Antes da intervenção militar russa, o Alto Comissariado das Nações Unidas para os Direitos Humanos descobriu que mais de 14.000 pessoas foram mortas no conflito em curso em Donetsk e Luhansk, apesar dos Acordos de Minsk. É essa violência que provoca Kovalevich a fazer seus comentários sobre a violência dos ultranacionalistas e dos paramilitares de direita.

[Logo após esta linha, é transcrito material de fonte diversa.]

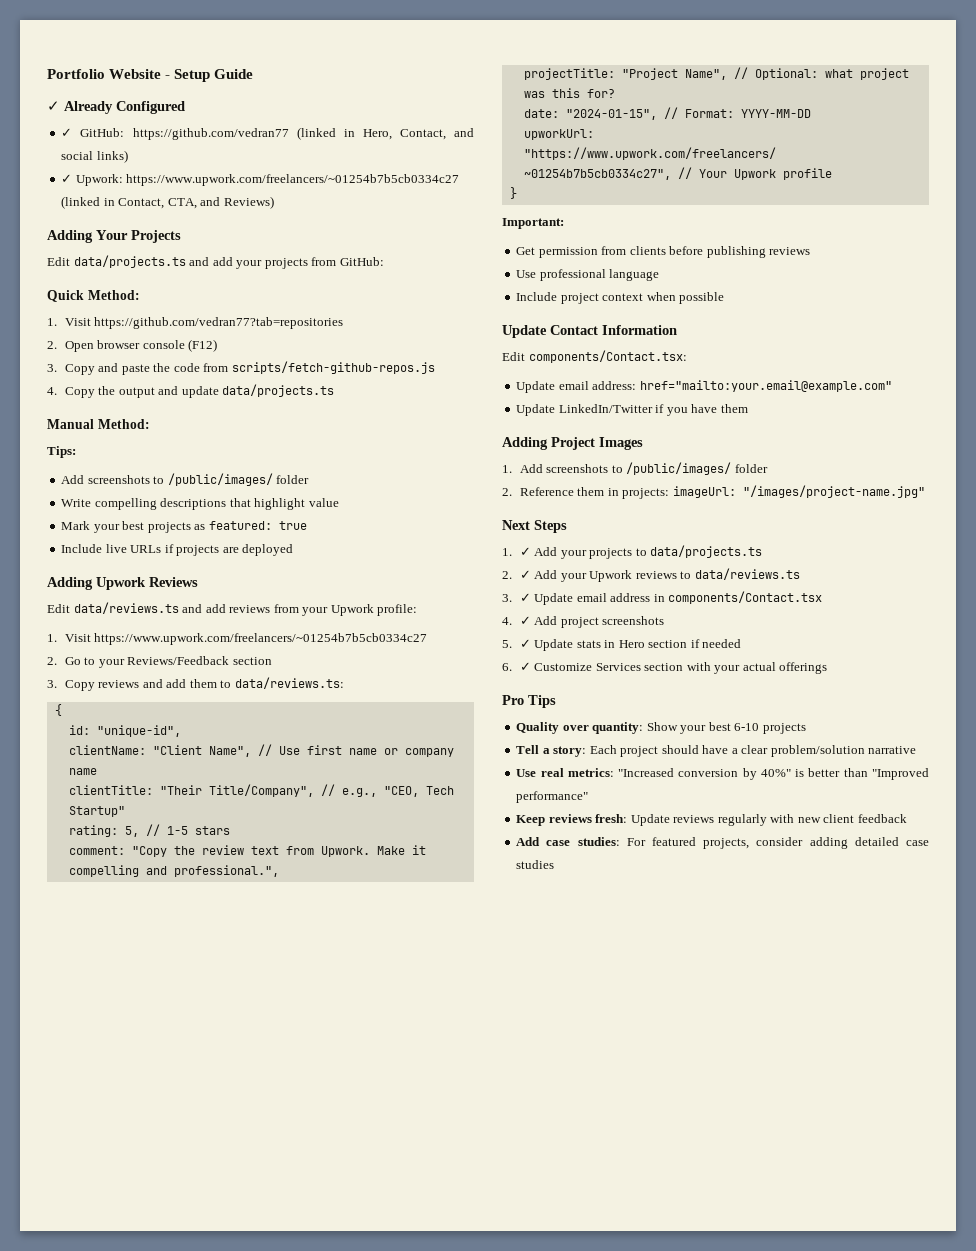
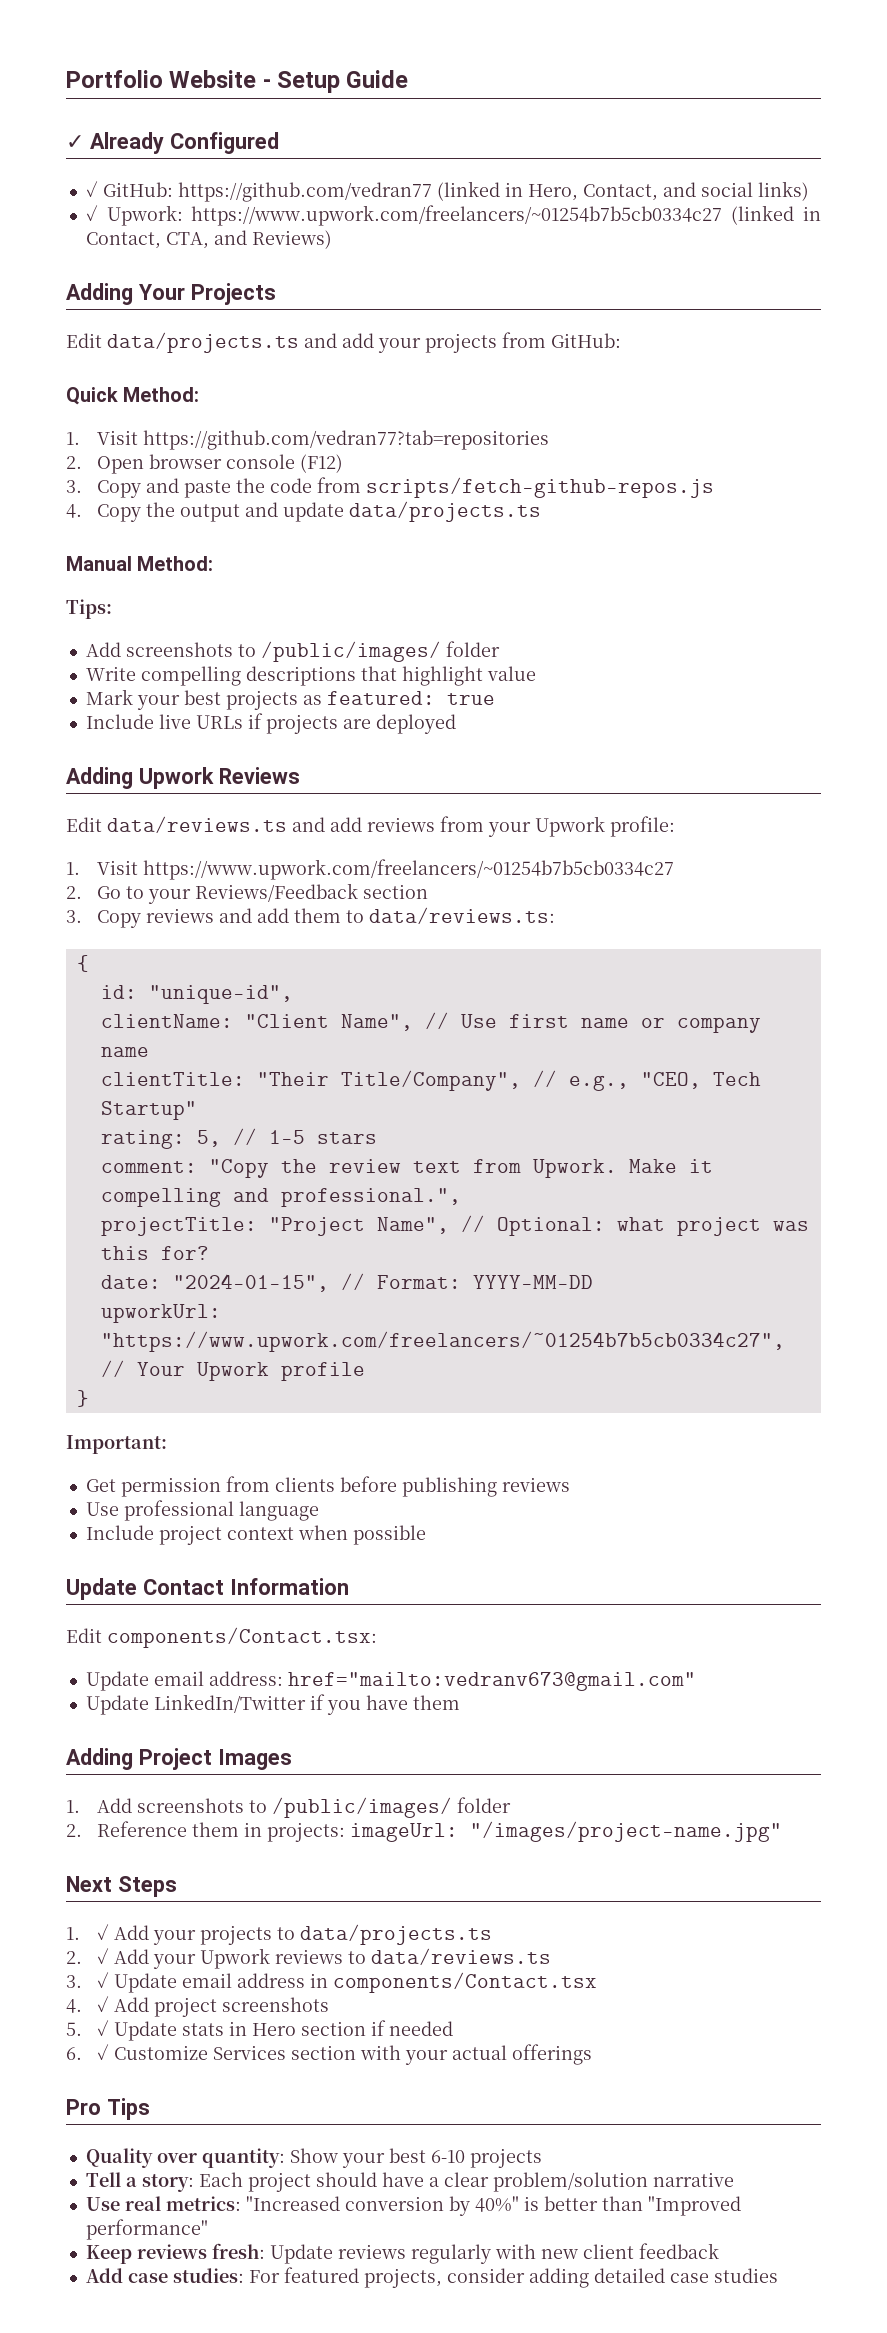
- Update email address: href="mailto:your.email@example.com"
+ Update email address: href="mailto:vedranv673@gmail.com"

“As autoridades eleitas são um disfarce, mascarando os verdadeiros governantes da Ucrânia”, diz Kovalevich. Zelensky e seus aliados no parlamento não conduzem o processo de governo em seu país, mas têm “uma agenda imposta a eles pelos grupos armados de extrema direita”.
Paz?
As negociações estão em andamento na fronteira Ucrânia-Bielorrússia entre os russos e os ucranianos. Kovalevich, no entanto, não está otimista quanto a um resultado positivo dessas negociações. As decisões, diz ele, não são tomadas apenas pelo presidente ucraniano, mas pelos grupos armados paramilitares ultranacionalistas de direita e pelos países da OTAN.
Enquanto Kovalevich e eu conversávamos, o Washington Post publicou uma reportagem sobre “Planos para uma insurgência apoiada pelos EUA na Ucrânia”; A ex-secretária de Estado dos EUA Hillary Clinton sugeriu uma guerra de guerrilha ao estilo do Afeganistão na Ucrânia, dizendo: “Temos que continuar apertando os parafusos”.
“Isso revela que eles [os EUA] realmente não se importam com os ucranianos”, diz Kovalevich. “Eles querem usar isso como uma oportunidade para causar alguma dor aos russos.”
Esses comentários de Clinton e outros sugerem a Kovalevich que os Estados Unidos querem “organizar o caos entre a Rússia e os europeus”. A paz na Ucrânia, diz ele, “é uma questão de reconciliação entre a OTAN e as novas potências globais, Rússia e China”.
Até que tal reconciliação seja possível, e até que a Europa desenvolva uma política externa racional, “seremos afetados por guerras”, diz Kovalevich.